Bir de Ürgüp El Sanatları Çarşısı'nın girişinde yer alan şu heykel çok hoşuma gitti. İlk figür "üreten" (ki elinde iplik var), ortadaki "satan" (galiba elinde kağıt var), en sondaki de "satın alan" (elinde artık dokunarak son haline gelmiş kumaş var). Heykel, 1970 yılında Derinkuyulu sanatçı Hakkı Atamulu tarafından yapılmış.
Gezebildiğimiz kadar gezdik Ürgüp'ü. Akşam da düğünümüzü yaptık. Pazar günü dönüş uçağı saat 17.20'de. Sefer saati gelene kadar Göreme'yi gezelim dedik. Bu bizim Kapadokya'ya 2.gelişimiz. Daha önce turla gezmiş olduğumuz için görülebilecek bir çok yer yarım kalmıştı. Göreme de bunlardan biriydi. Şarap evlerine, doğal taş atölyelerine ve seramik atölyelerine alışveriş için ayrılan bol vakit; Kapadokya'nın asıl güzelliklerine ancak baktım-kaçtım şeklinde uğramamıza neden olmuştu. Bu yüzden hiç sevmiyorum tur olayını. Kesinlikle kendin gezeceksin. Gerçi yine tam anlamıyla gezemedik ama en azından bu sefer Göreme Açık Hava Müzesi'nde aklım kalmamış oldu.
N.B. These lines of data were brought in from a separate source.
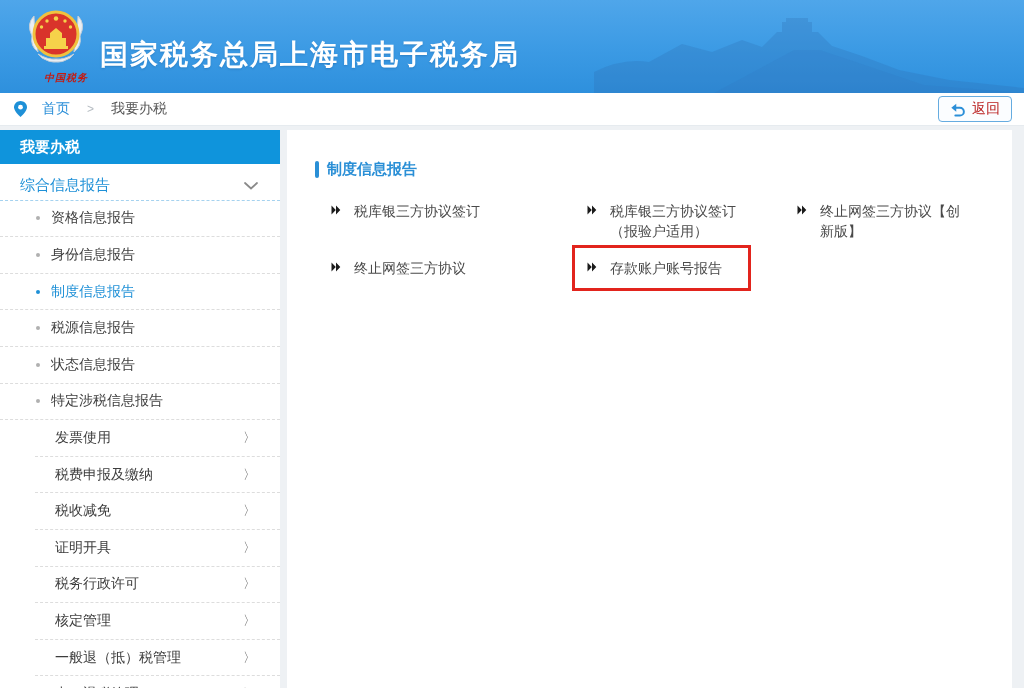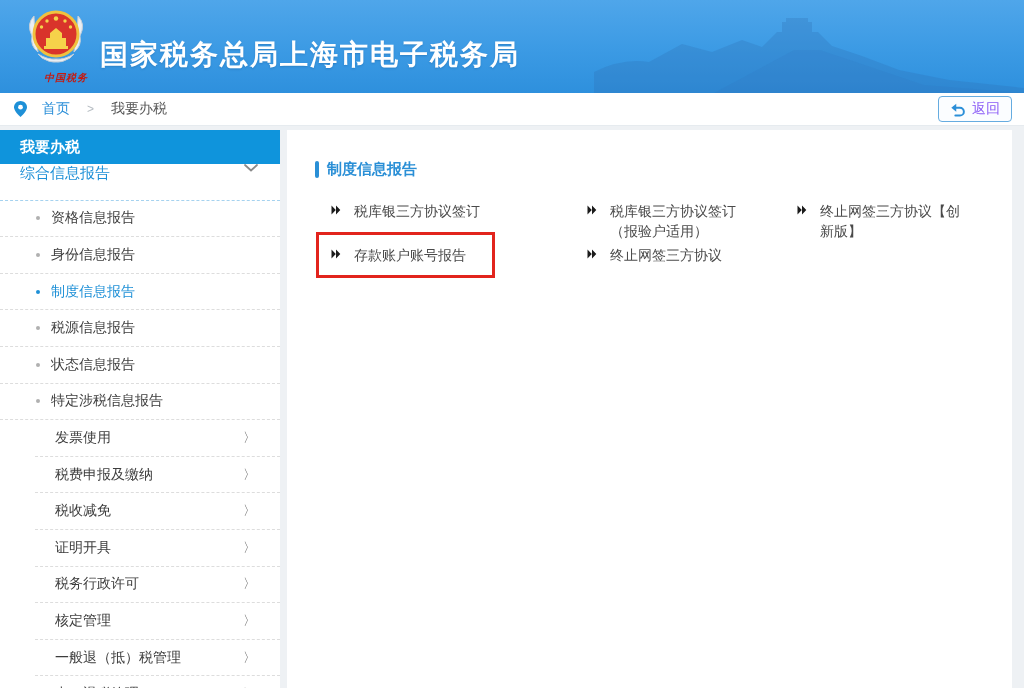--- a/index.html
+++ b/index.html
@@ -36,35 +36,35 @@
     background: #ffffff; border-bottom: 1px solid #e6ebef;
     display: flex; align-items: center; padding: 0 12px 0 14px; gap: 8px;
   }
   .crumb-home { color: #2b8fd8; font-size: 14px; margin-left: 7px; cursor: pointer; }
   .crumb-sep { color: #b5bcc2; font-size: 12px; margin: 0 9px; }
   .crumb-current { color: #555; font-size: 14px; }
   .crumb-spacer { flex: 1; }
   .back-btn {
     display: inline-flex; align-items: center; gap: 6px;
     border: 1px solid #66ace0; border-radius: 4px; background: #fbfdff;
-    padding: 3px 11px; color: #8b5cf6; font-size: 14px; cursor: pointer;
+    padding: 3px 11px; color: #b91c1c; font-size: 14px; cursor: pointer;
   }
 
   
   .sidebar {
     position: absolute; left: 0; top: 130px; width: 280px; height: 558px;
     background: #ffffff; overflow: hidden;
   }
   .sidebar-header {
     height: 34px; line-height: 34px; background: #0f94dc; color: #ffffff;
     font-size: 15px; font-weight: bold; padding-left: 20px;
   }
   .side-group {
-    height: 36.6px; display: flex; justify-content: space-between;
-    padding: 0 22px 0 20px; color: #1e90d7; font-size: 15px; cursor: pointer;
+    height: 36.6px; display: flex; align-items: center; justify-content: space-between;
+    padding: 8px 22px 0 20px; color: #1e90d7; font-size: 15px; cursor: pointer;
     border-bottom: 1px dashed #a5d2ef;
   }
   .side-sub {
     height: 36.6px; display: flex; align-items: center; padding-left: 36px;
     font-size: 14px; color: #3d3d3d; cursor: pointer;
     border-bottom: 1px dashed #dddddd;
   }
   .side-sub .dot {
     width: 4px; height: 4px; border-radius: 50%; background: #b0b0b0;
     margin-right: 11px; flex: none;
@@ -83,21 +83,21 @@
   .content {
     position: absolute; left: 287px; top: 130px; width: 725px; height: 558px;
     background: #ffffff; padding-top: 30px;
   }
   .section-head { display: flex; align-items: center; gap: 8px; margin-left: 28px; }
   .accent-bar { width: 4px; height: 17px; background: #2a8fd6; border-radius: 2px; }
   .section-title { color: #2a8fd6; font-size: 15px; font-weight: bold; }
 
   .links-grid {
     display: grid; grid-template-columns: 256px 210px 1fr;
-    margin: 22px 0 0 44px; row-gap: 4px; align-items: start;
+    margin: 22px 0 0 44px; row-gap: 17px; align-items: start;
   }
   .link {
     display: flex; align-items: flex-start; gap: 13px;
     font-size: 14px; color: #4a4a4a; line-height: 20px; cursor: pointer;
     width: fit-content; max-width: 200px;
     border: 3px solid transparent; padding: 10px 12px; margin: -13px -15px;
   }
   .link .dbl-arrow { margin-top: 4px; flex: none; }
   .link.highlighted {
     border-color: #e2241d; padding-right: 26px; margin-right: -29px;
@@ -235,26 +235,26 @@
         <path d="M0.5,0.5 L4.8,5 L0.5,9.5 Z M5,0.5 L9.3,5 L5,9.5 Z" fill="#1b1b1b"></path>
       </svg>
       <span>税库银三方协议签订（报验户适用）</span>
     </div>
     <div class="link">
       <svg class="dbl-arrow" width="10" height="10" viewBox="0 0 10 10">
         <path d="M0.5,0.5 L4.8,5 L0.5,9.5 Z M5,0.5 L9.3,5 L5,9.5 Z" fill="#1b1b1b"></path>
       </svg>
       <span>终止网签三方协议【创新版】</span>
     </div>
+    <div class="link">
+      <svg class="dbl-arrow" width="10" height="10" viewBox="0 0 10 10">
+        <path d="M0.5,0.5 L4.8,5 L0.5,9.5 Z M5,0.5 L9.3,5 L5,9.5 Z" fill="#1b1b1b"></path>
+      </svg>
+      <span>终止网签三方协议</span>
+    </div>
     <div class="link highlighted">
       <svg class="dbl-arrow" width="10" height="10" viewBox="0 0 10 10">
         <path d="M0.5,0.5 L4.8,5 L0.5,9.5 Z M5,0.5 L9.3,5 L5,9.5 Z" fill="#1b1b1b"></path>
       </svg>
       <span>存款账户账号报告</span>
     </div>
-    <div class="link">
-      <svg class="dbl-arrow" width="10" height="10" viewBox="0 0 10 10">
-        <path d="M0.5,0.5 L4.8,5 L0.5,9.5 Z M5,0.5 L9.3,5 L5,9.5 Z" fill="#1b1b1b"></path>
-      </svg>
-      <span>终止网签三方协议</span>
-    </div>
   </div>
 </div>
 
 </body></html>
Ürgüp-Göreme arası yaklaşık 15dk.sürüyor. Çift saatlerde Ürgüp'ten, tek saatlerde Göreme'den minibüsler kalkıyor. Biz minibüsü kaçırdığımız için taksi kullandık. Taksi şoförüyle sohbet ede ede yolculuk yaptık. Arada bir durup bize bilgi verdi, fotoğraf için bekledi sağ olsun. Bir daha Ürgüp'e gelirsek sabahtan akşama kadar gezdirebileceğini söyleyerek kartını da verdi. Günübirlik tur için turistlerden 150 lira alıyorlarmış ama bize daha uygun olurmuş.
Ürgüp-Göreme arasında rastladık bu peribacası ailesine... Annesi, babası ve oğlusu:) (Küçükken Orhun kullanırdı "oğlusu" lafını)
Göreme, Kapadokya'nın en güzel bölgelerinden biri. Peribacalarıyla ve 7-13.yy'lar arasında Hıristiyanlığın önemli merkezlerinden biri olması nedeniyle kaya kiliseleriyle ünlü. Göreme Milli Parkı, UNESCO Dünya Mirası Listesi'nde yer alıyor. Bence fotoğraflar anlatsın durumu...
Pek adetim değildir ama bu ağacı görüp de nazar boncuğu bağlamamak, dilek dilememek mümkün mü?
Güzel Atlar Ülkesi'nin güzel atları... |
Aşağıdaki fotoğraflar da Göreme Açık Hava Müzesi'nden... Bölge, Aziz Basil tarafından 4.yy'da kurulmuş. O tarihte başlayan manastır hayatı yaklaşık 1000 yıl sürmüş. Kayalara kiliseler, yemekhaneler, mezarlar oyulmuş. Kaya kiliselerinde görülen duvar resimleri 10.yy-13yy. tarihli.
Mezarlar |
Yemekhane |
Kapadokya masal gibi bir yer. Tam manasıyla dünya harikası...
Görülecek daha çoook yer var Kapadokya'da. Avanos, Uçhisar, Ortahisar, Güvercinlik var... Derinkuyu, Kaymaklı, Ihlara Vadisi, Çavuşin, Zelve var.
Ufak ufak tamamlıyorum işte:)
2.seferimdi bu... 3 olsun, 4 olsun, 5 olsun... Yine olsa yine giderim.